What the task requires -> Quote the entries below from the line with "-33,26 +33,26 @@" through the line with "transform: scaleX(0.75);", both ends included, and only those lines.

Supplied records ->
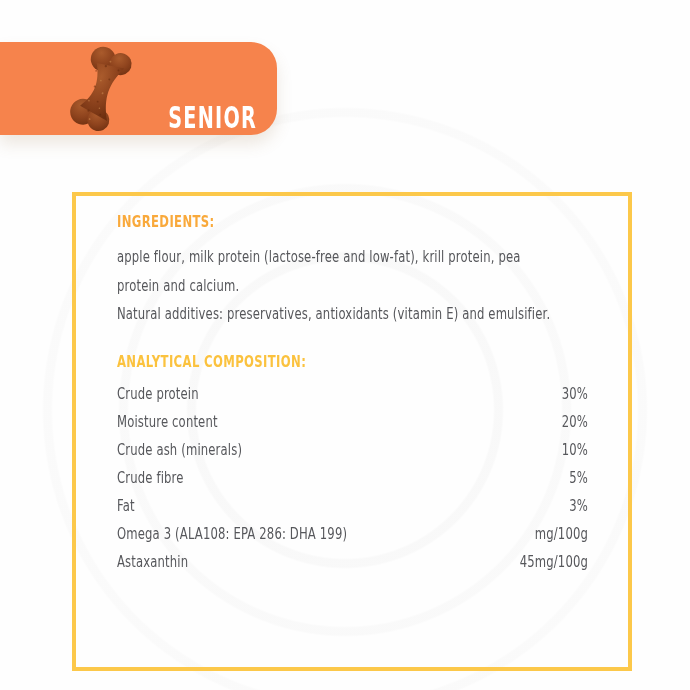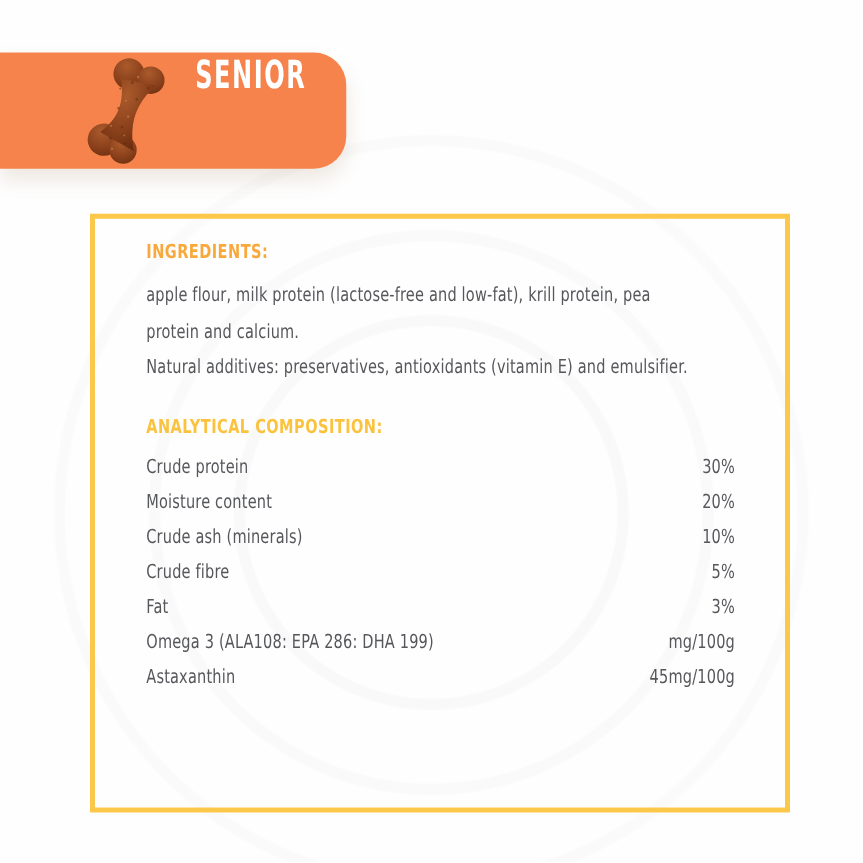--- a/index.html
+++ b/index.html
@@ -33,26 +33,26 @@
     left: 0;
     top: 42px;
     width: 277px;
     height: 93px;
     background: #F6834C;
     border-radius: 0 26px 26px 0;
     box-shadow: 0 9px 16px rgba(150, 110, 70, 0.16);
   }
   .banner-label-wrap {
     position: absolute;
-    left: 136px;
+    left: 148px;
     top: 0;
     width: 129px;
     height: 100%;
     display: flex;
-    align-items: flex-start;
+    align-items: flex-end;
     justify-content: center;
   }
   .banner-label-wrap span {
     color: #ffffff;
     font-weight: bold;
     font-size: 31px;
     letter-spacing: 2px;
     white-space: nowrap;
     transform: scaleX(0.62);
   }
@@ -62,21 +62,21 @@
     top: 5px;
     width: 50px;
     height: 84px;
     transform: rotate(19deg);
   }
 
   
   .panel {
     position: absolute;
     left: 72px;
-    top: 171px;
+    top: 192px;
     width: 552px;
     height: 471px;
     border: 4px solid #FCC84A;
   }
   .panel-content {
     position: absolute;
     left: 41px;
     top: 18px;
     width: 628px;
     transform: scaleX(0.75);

==

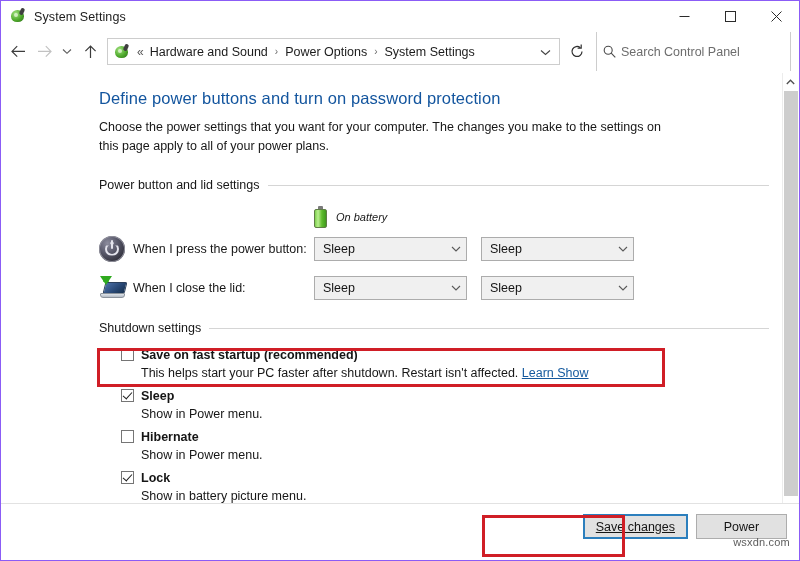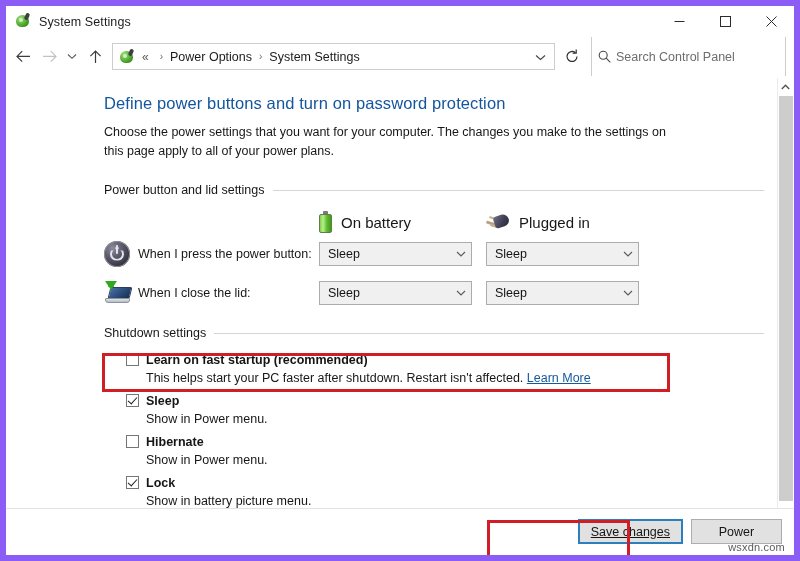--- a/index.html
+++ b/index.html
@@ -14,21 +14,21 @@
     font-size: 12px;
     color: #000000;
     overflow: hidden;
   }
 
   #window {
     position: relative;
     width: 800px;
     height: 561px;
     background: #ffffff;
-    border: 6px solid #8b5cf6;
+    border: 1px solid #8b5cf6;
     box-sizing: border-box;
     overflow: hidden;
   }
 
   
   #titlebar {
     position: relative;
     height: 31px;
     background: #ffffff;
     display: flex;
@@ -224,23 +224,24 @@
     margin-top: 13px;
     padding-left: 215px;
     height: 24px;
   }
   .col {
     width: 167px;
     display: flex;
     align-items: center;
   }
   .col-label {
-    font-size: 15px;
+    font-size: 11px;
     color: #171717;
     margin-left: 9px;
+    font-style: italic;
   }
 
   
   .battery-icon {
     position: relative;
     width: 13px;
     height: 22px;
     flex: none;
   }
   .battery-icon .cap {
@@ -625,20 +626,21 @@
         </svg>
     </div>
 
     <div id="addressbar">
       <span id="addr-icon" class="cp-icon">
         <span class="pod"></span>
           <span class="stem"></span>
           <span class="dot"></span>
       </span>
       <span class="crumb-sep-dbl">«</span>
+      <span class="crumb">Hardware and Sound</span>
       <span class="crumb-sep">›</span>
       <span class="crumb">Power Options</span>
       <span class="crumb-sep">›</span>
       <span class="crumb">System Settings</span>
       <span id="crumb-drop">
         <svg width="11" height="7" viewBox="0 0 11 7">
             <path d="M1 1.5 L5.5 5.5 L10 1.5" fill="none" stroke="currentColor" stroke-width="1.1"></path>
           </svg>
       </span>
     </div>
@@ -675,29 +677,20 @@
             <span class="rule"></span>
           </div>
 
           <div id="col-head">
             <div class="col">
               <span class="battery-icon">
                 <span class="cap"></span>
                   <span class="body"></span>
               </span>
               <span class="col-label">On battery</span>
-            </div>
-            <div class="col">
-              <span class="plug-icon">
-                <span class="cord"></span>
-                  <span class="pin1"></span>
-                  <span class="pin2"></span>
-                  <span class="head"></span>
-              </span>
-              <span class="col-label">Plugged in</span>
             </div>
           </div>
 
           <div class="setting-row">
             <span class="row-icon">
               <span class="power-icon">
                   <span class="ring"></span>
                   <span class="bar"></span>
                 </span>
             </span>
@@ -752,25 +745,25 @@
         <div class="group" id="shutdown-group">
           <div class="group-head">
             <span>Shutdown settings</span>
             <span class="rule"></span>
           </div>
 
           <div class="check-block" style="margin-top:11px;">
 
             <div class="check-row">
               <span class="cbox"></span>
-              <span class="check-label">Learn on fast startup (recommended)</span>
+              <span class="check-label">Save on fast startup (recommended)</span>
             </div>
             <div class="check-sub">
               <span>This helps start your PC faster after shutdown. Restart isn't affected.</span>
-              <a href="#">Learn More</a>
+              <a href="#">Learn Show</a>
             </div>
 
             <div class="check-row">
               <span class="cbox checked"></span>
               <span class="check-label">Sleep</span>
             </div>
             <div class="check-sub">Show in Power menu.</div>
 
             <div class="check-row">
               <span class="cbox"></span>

Answer for this exercise ->
@@ -33,26 +33,26 @@
     left: 0;
     top: 42px;
     width: 277px;
     height: 93px;
     background: #F6834C;
     border-radius: 0 26px 26px 0;
     box-shadow: 0 9px 16px rgba(150, 110, 70, 0.16);
   }
   .banner-label-wrap {
     position: absolute;
-    left: 136px;
+    left: 148px;
     top: 0;
     width: 129px;
     height: 100%;
     display: flex;
-    align-items: flex-start;
+    align-items: flex-end;
     justify-content: center;
   }
   .banner-label-wrap span {
     color: #ffffff;
     font-weight: bold;
     font-size: 31px;
     letter-spacing: 2px;
     white-space: nowrap;
     transform: scaleX(0.62);
   }
@@ -62,21 +62,21 @@
     top: 5px;
     width: 50px;
     height: 84px;
     transform: rotate(19deg);
   }
 
   
   .panel {
     position: absolute;
     left: 72px;
-    top: 171px;
+    top: 192px;
     width: 552px;
     height: 471px;
     border: 4px solid #FCC84A;
   }
   .panel-content {
     position: absolute;
     left: 41px;
     top: 18px;
     width: 628px;
     transform: scaleX(0.75);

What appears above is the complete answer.